(Exercise aim) Nothing but the lines holding the string "Visitors" should appear in the answer. Copy them from the entries.

(Excerpted records)
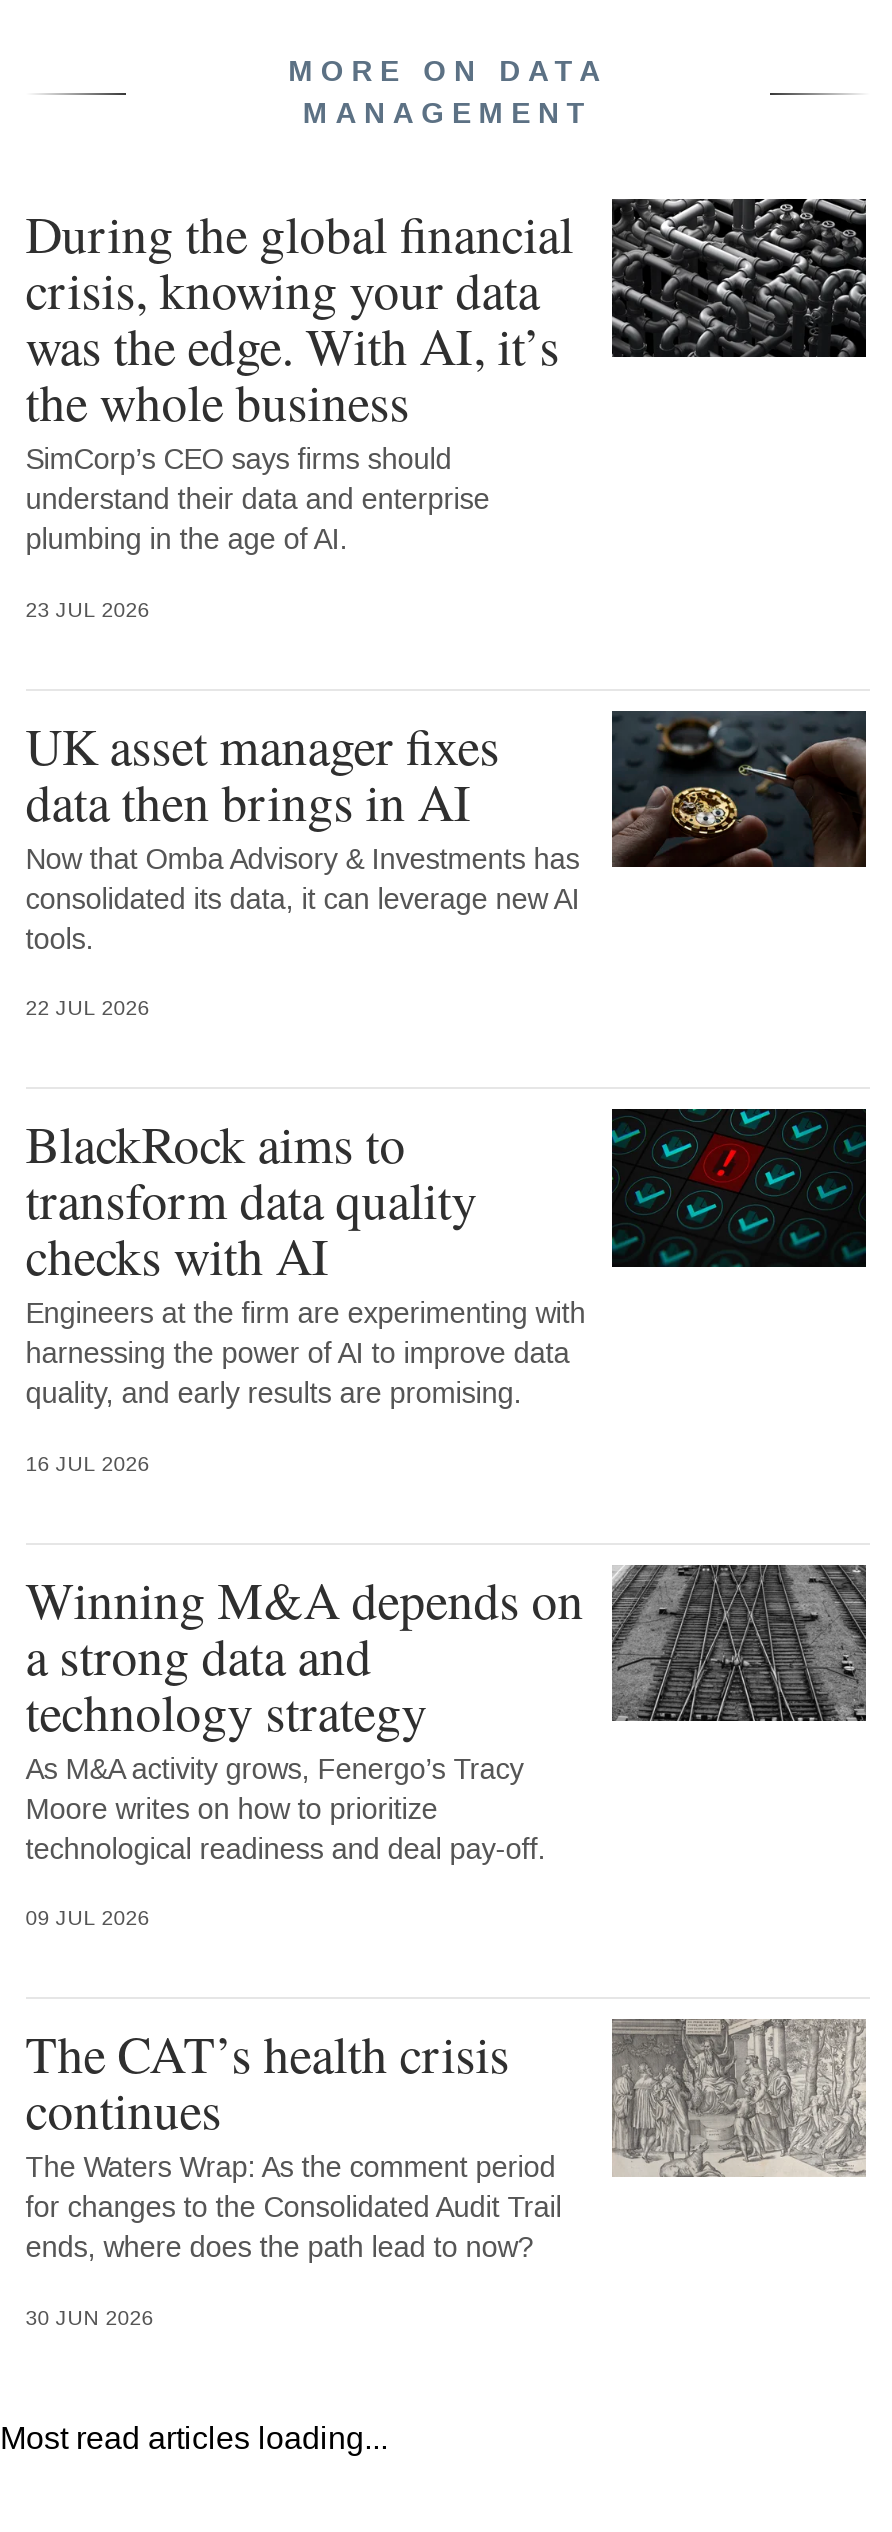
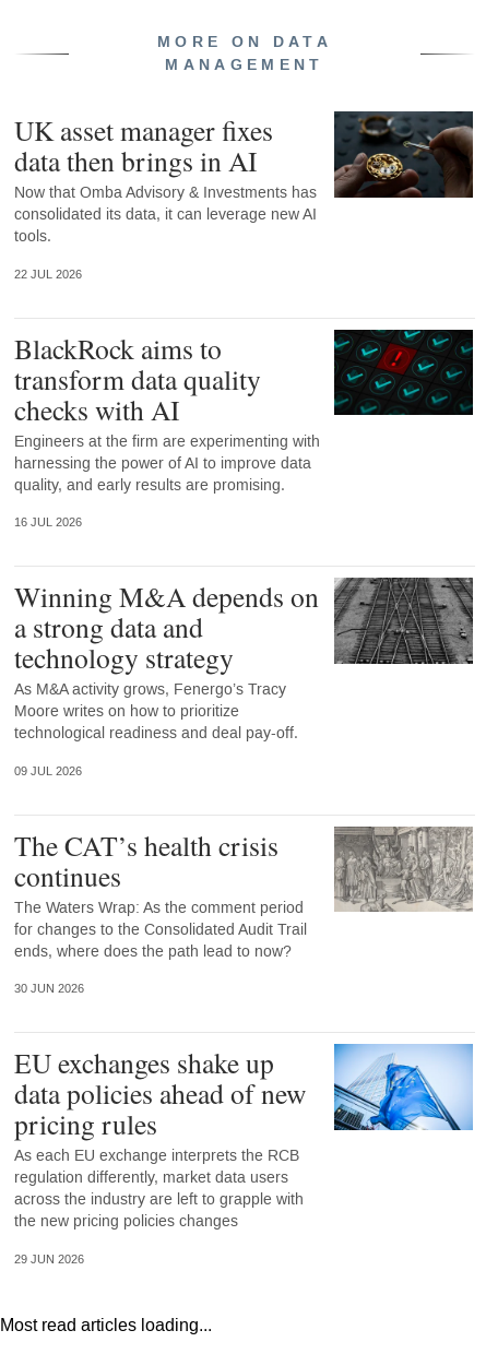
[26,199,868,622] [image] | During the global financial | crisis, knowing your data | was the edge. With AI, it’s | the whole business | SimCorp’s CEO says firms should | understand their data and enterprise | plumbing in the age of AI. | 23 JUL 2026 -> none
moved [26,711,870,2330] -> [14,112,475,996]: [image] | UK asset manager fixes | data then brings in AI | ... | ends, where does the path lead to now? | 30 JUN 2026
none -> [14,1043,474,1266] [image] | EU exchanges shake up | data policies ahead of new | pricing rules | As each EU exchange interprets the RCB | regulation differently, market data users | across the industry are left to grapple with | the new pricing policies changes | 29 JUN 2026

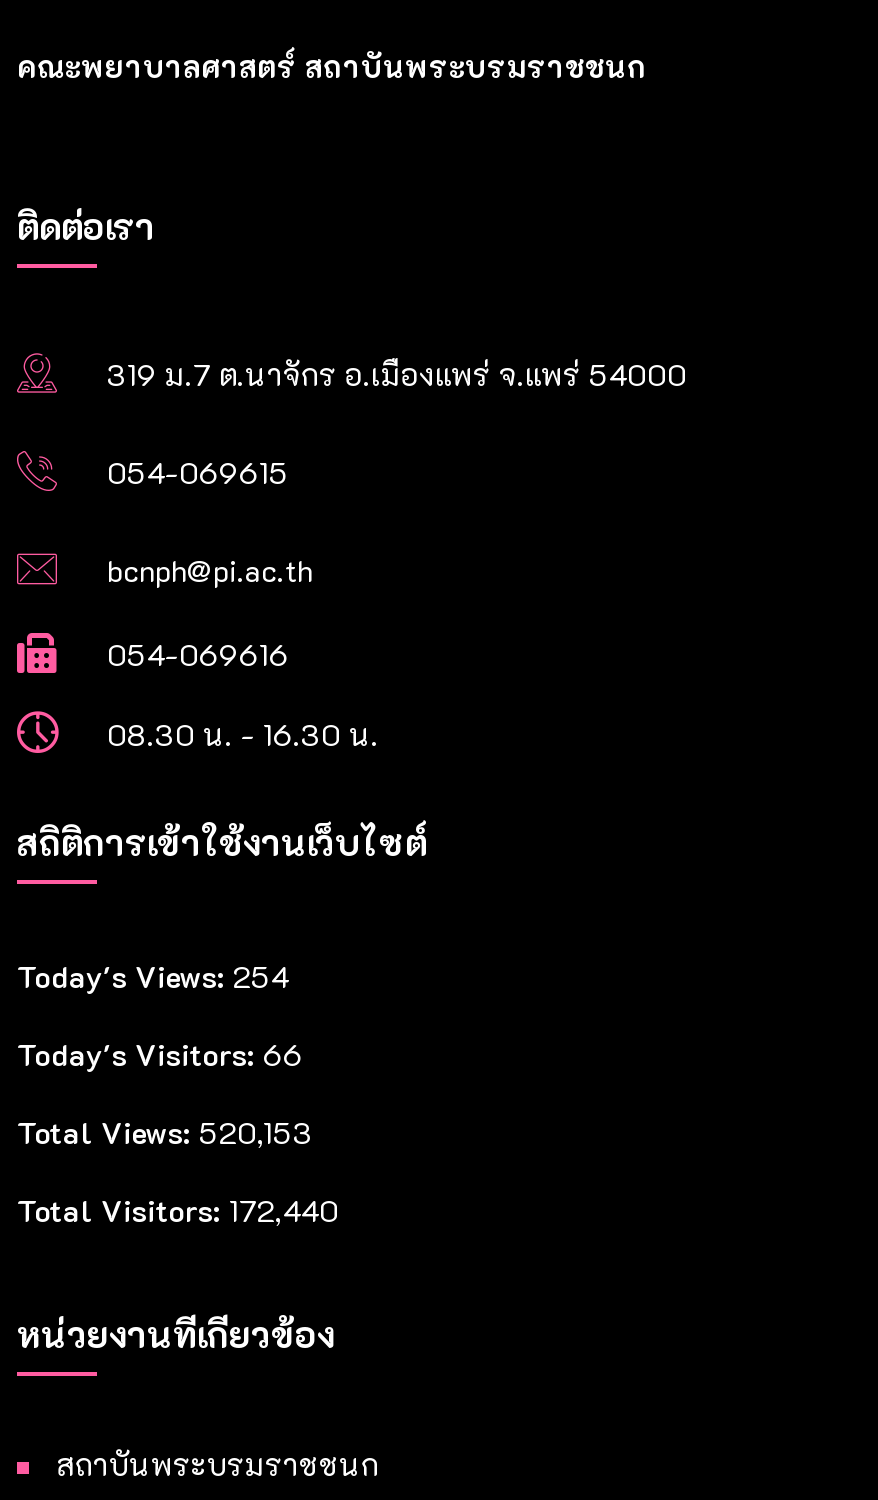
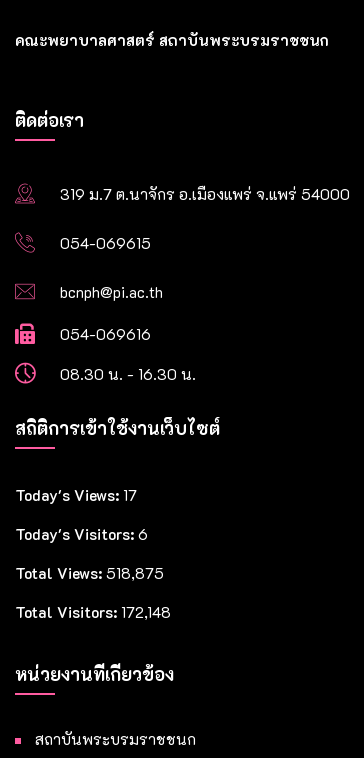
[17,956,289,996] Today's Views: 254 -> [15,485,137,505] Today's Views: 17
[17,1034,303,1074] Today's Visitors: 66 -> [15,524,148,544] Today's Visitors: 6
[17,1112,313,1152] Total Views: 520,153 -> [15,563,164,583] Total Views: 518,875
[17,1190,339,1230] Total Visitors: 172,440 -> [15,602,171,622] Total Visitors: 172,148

(Exercise response)
[17,1034,303,1074] Today's Visitors: 66 -> [15,524,148,544] Today's Visitors: 6
[17,1190,339,1230] Total Visitors: 172,440 -> [15,602,171,622] Total Visitors: 172,148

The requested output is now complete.